[[ SOURCE DATA, beginning ]]
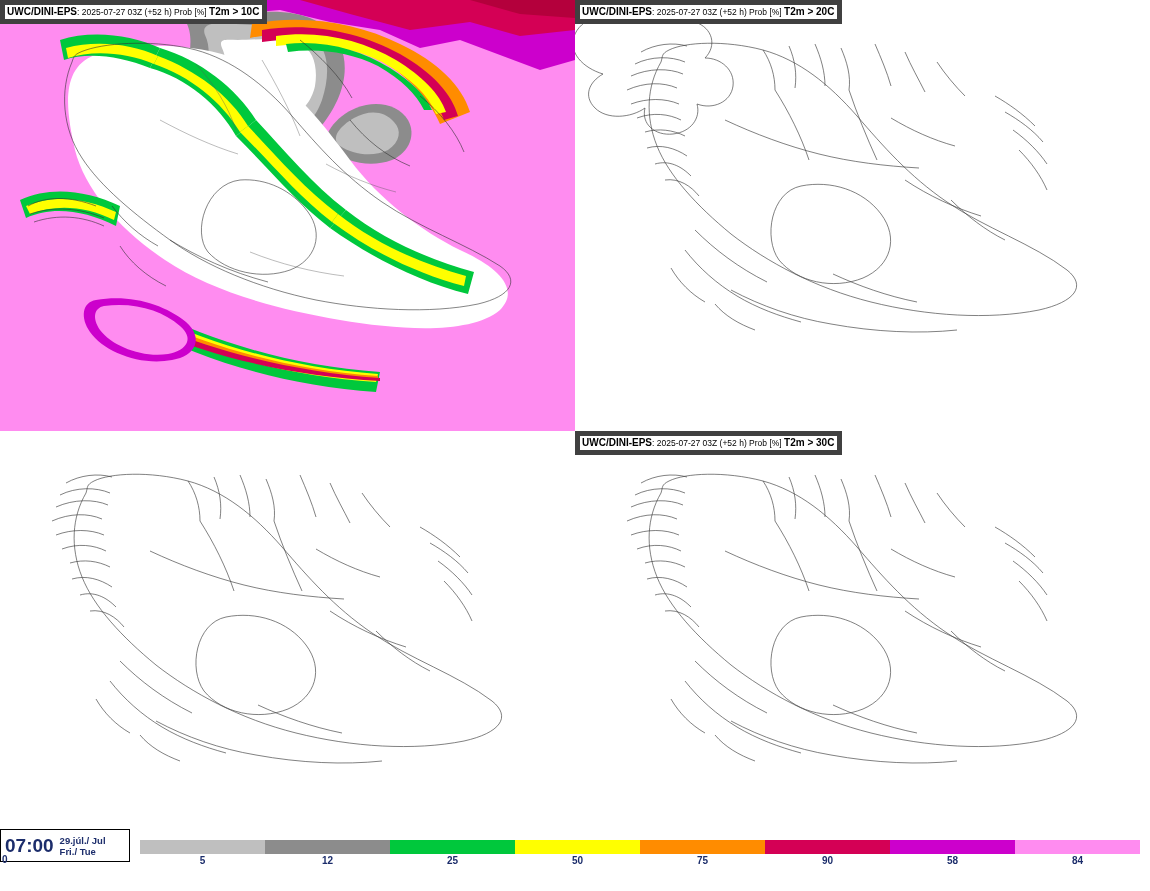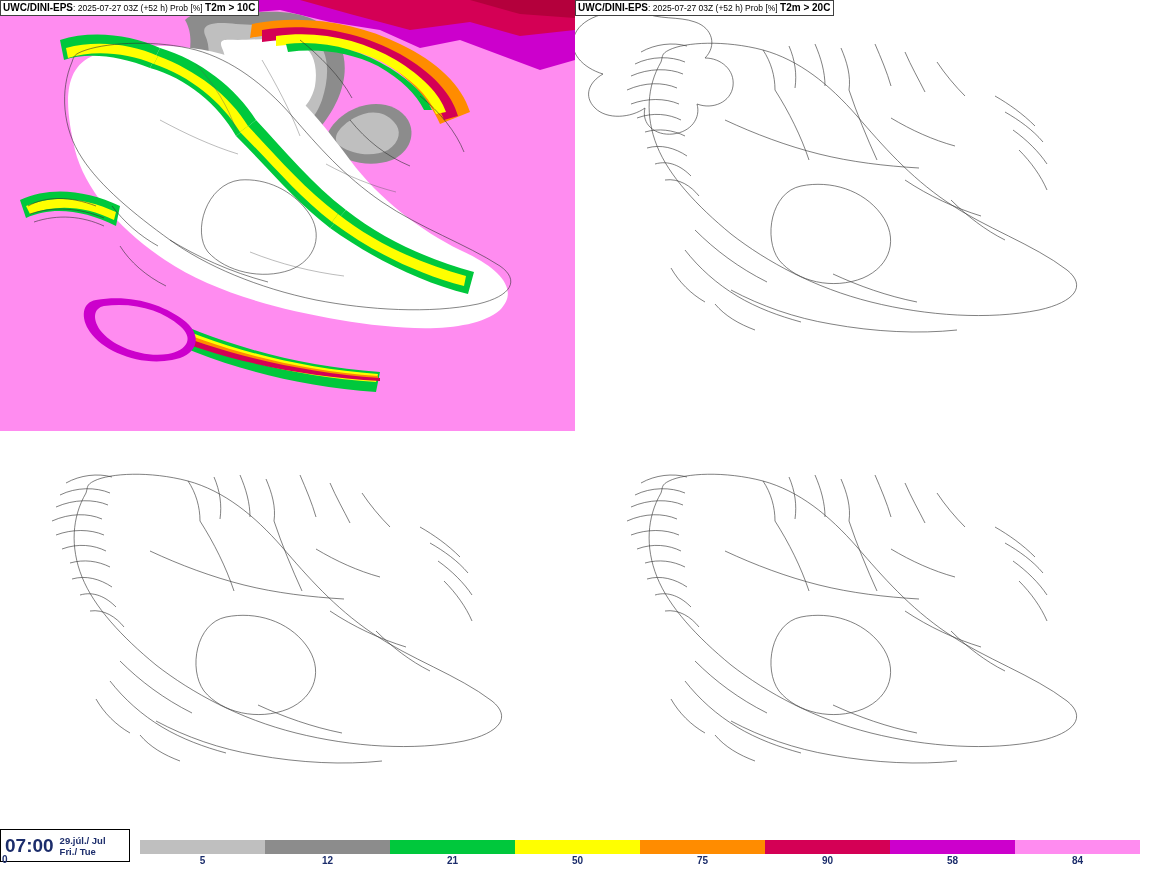"UWC/DINI-EPS: 2025-07-27 03Z (+52 h)" .panel-title { border: 1px solid #404040 -> 5px solid #404040 }
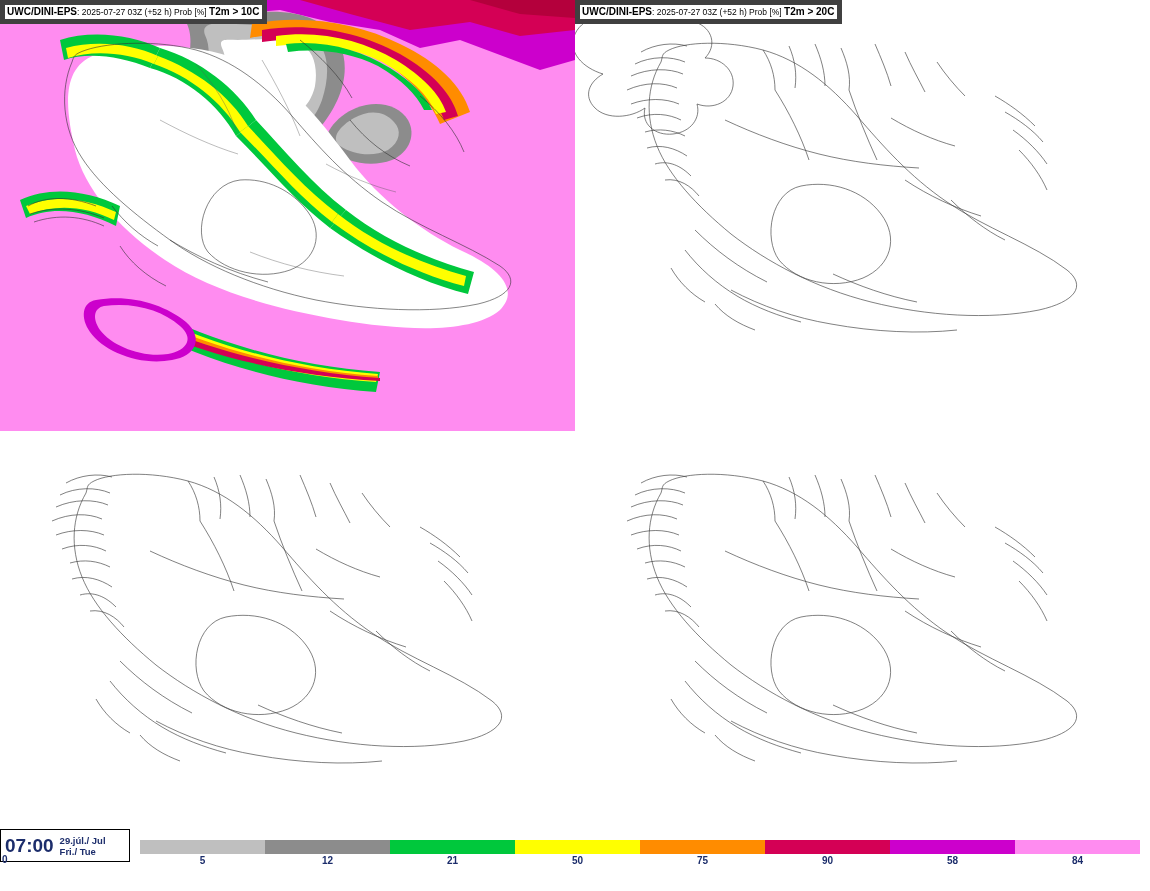"UWC/DINI-EPS: 2025-07-27 03Z (+52 h) Prob [%] T2m > 30C" div.panel-title { html: none -> <div> <span>UWC/DINI-EPS</span><span>: 2025-07-27 03Z (+52 h) Prob [%] </span><span>T2m &gt; 30C</span> </div> }
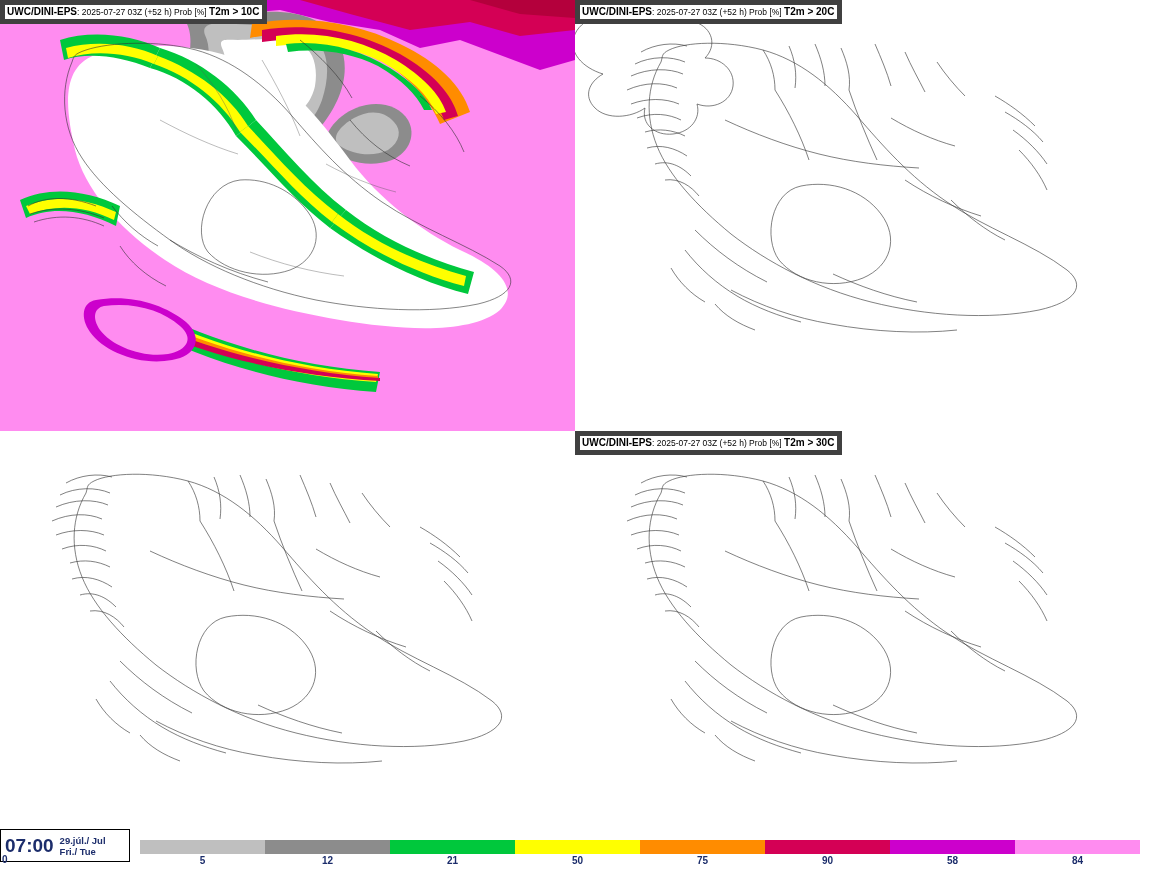"21" span { text: 21 -> 25 }
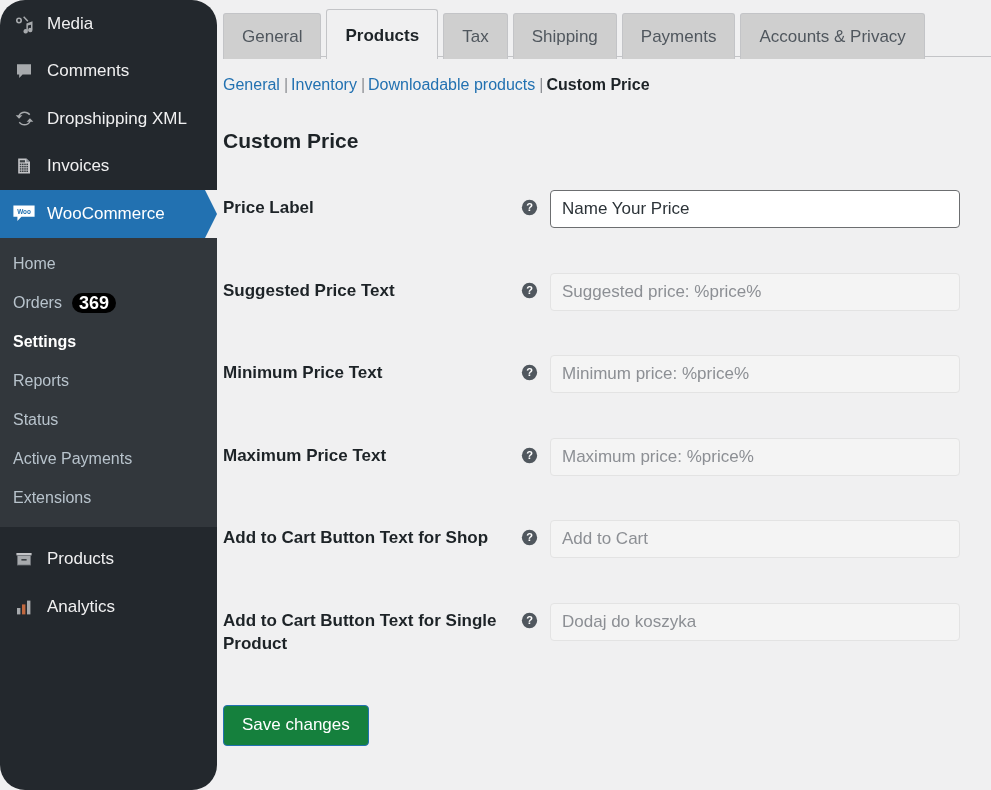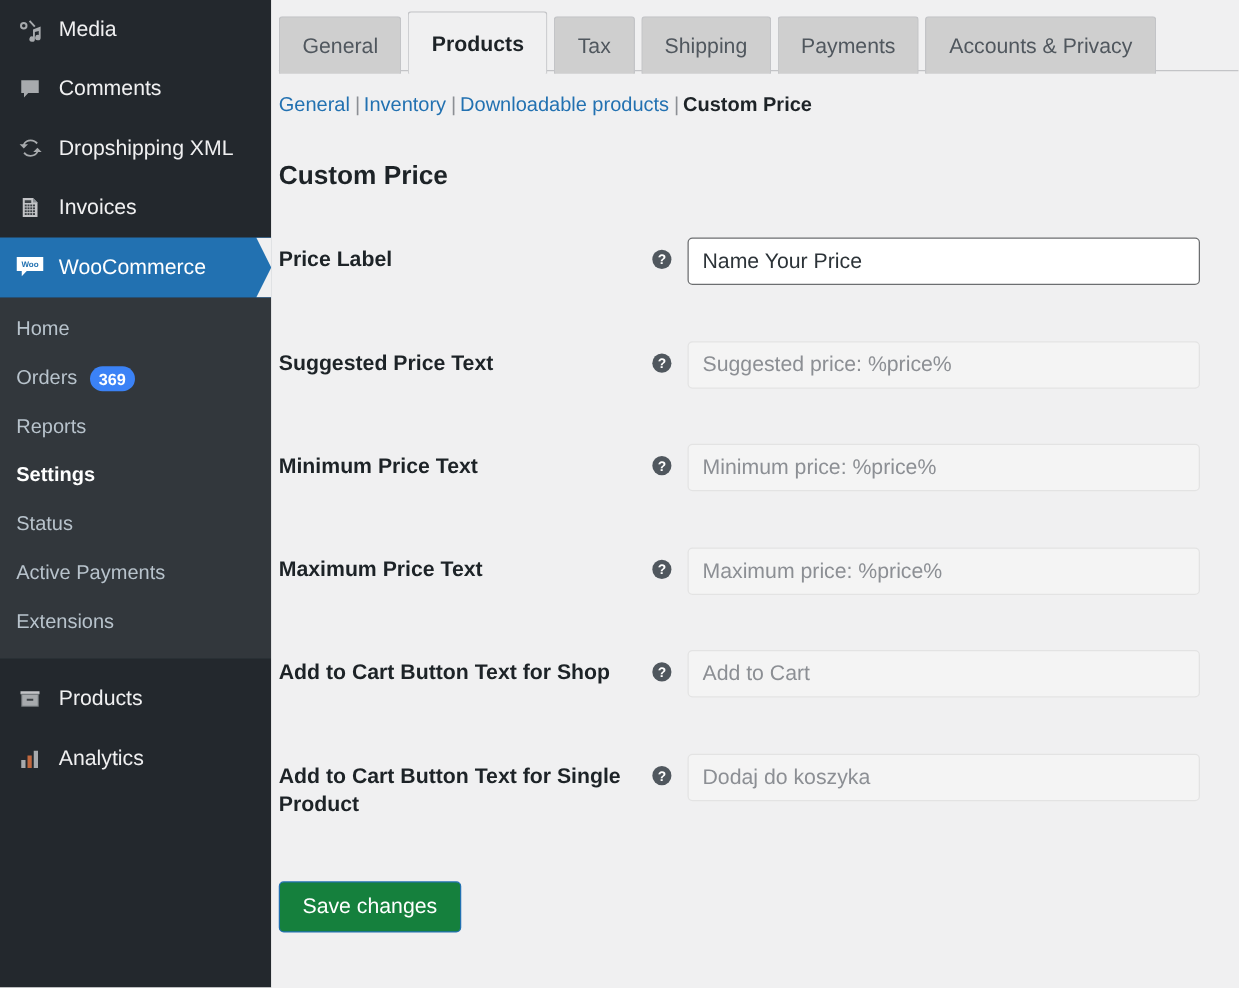"Media" .sidebar { border-radius: none -> 25px }
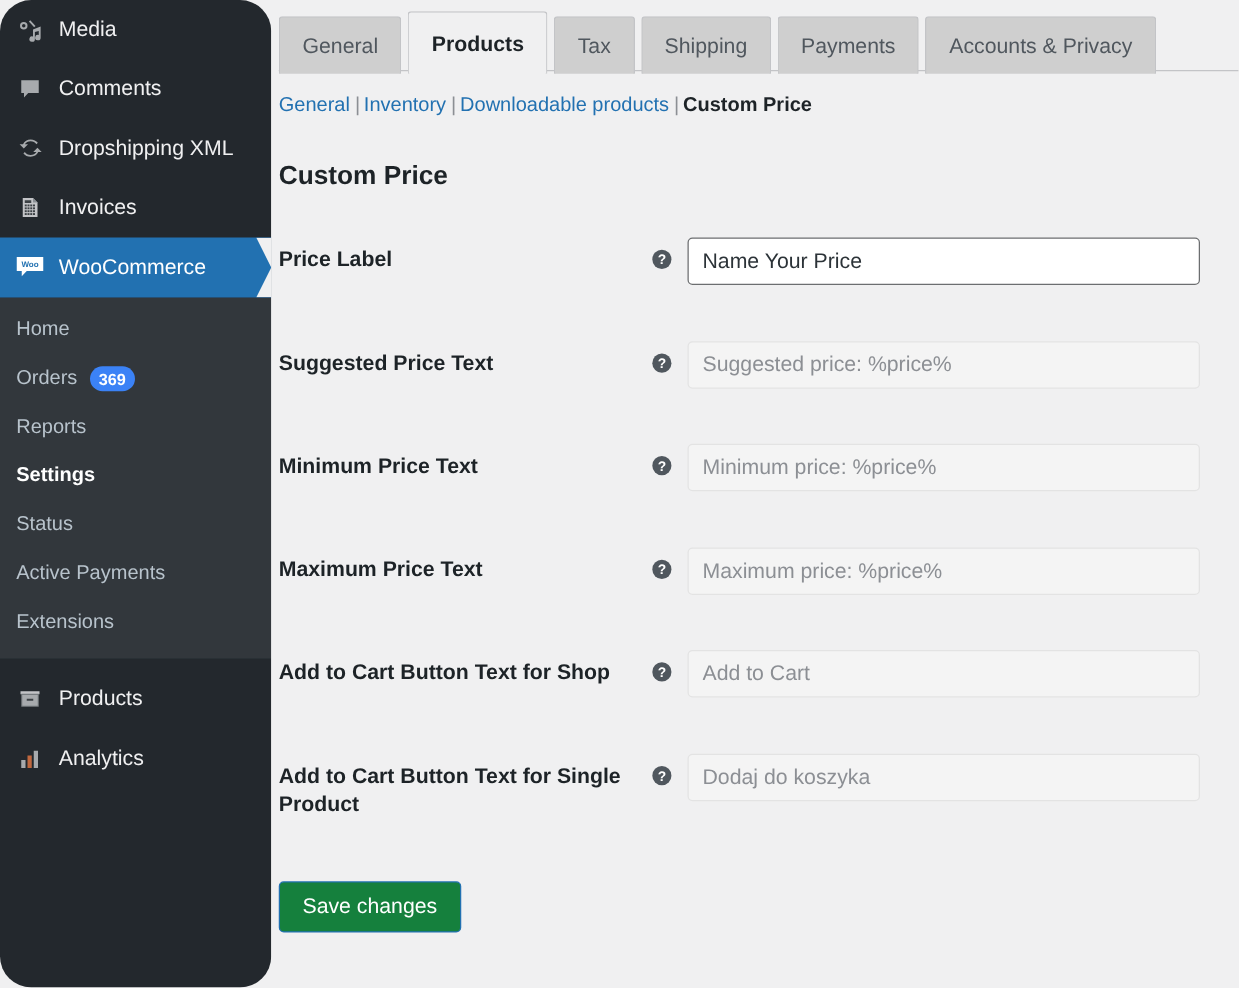"369" .badge { background: #3b82f6 -> #000000; font-size: 13px -> 18px }
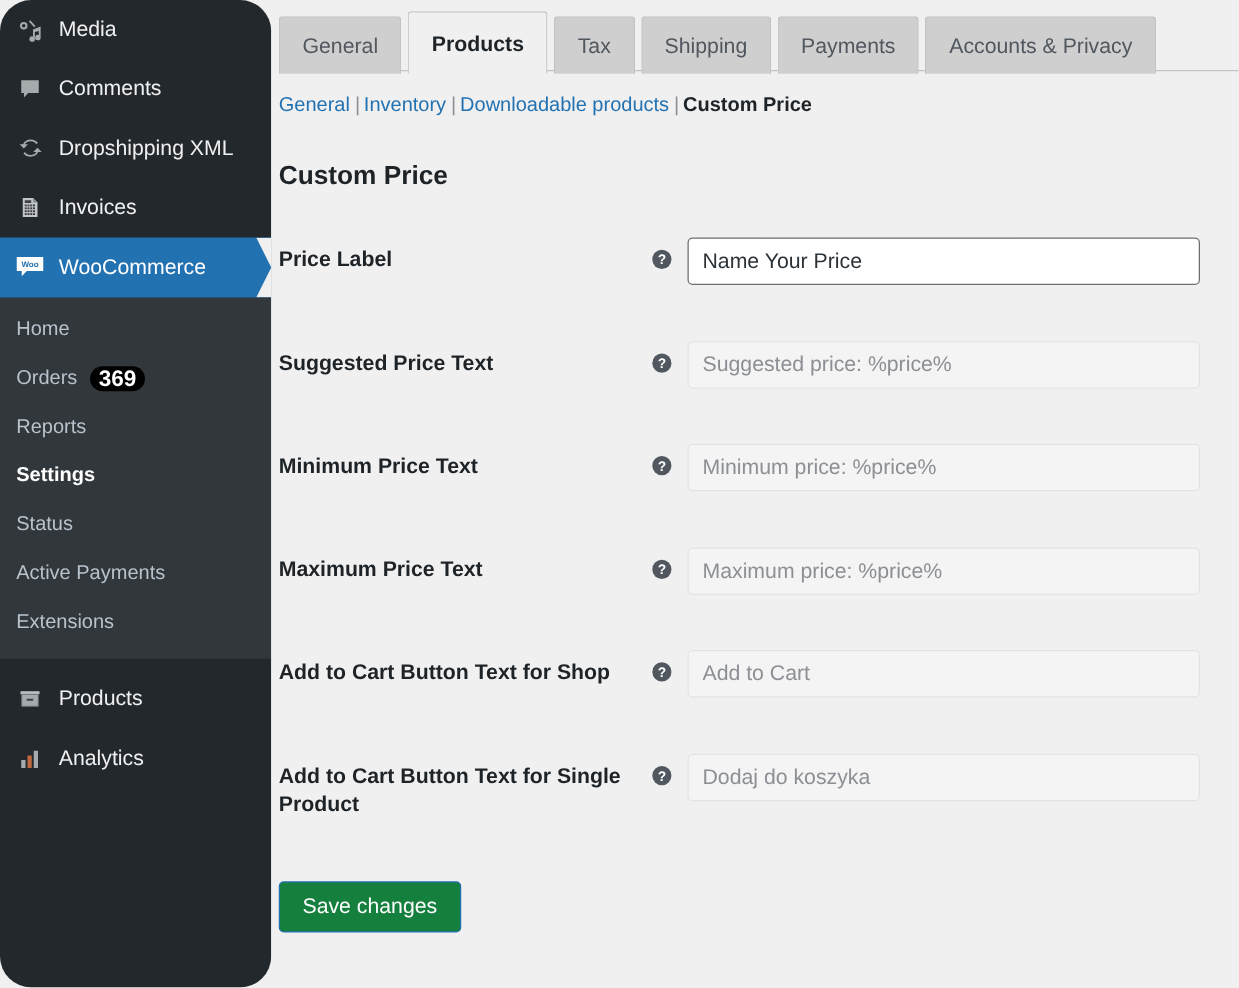"Reports" div.submenu-item { order: before "Settings" -> after "Settings" }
[[ SOURCE DATA, end ]]
## YOUR GOAL
Each record above should be retyped exactly, with no pictures carried over.

## SOLUTION BELOW
"UWC/DINI-EPS: 2025-07-27 03Z (+52 h)" .panel-title { border: 1px solid #404040 -> 5px solid #404040 }
"UWC/DINI-EPS: 2025-07-27 03Z (+52 h) Prob [%] T2m > 30C" div.panel-title { html: none -> <div> <span>UWC/DINI-EPS</span><span>: 2025-07-27 03Z (+52 h) Prob [%] </span><span>T2m &gt; 30C</span> </div> }
"21" span { text: 21 -> 25 }
"Media" .sidebar { border-radius: none -> 25px }
"369" .badge { background: #3b82f6 -> #000000; font-size: 13px -> 18px }
"Reports" div.submenu-item { order: before "Settings" -> after "Settings" }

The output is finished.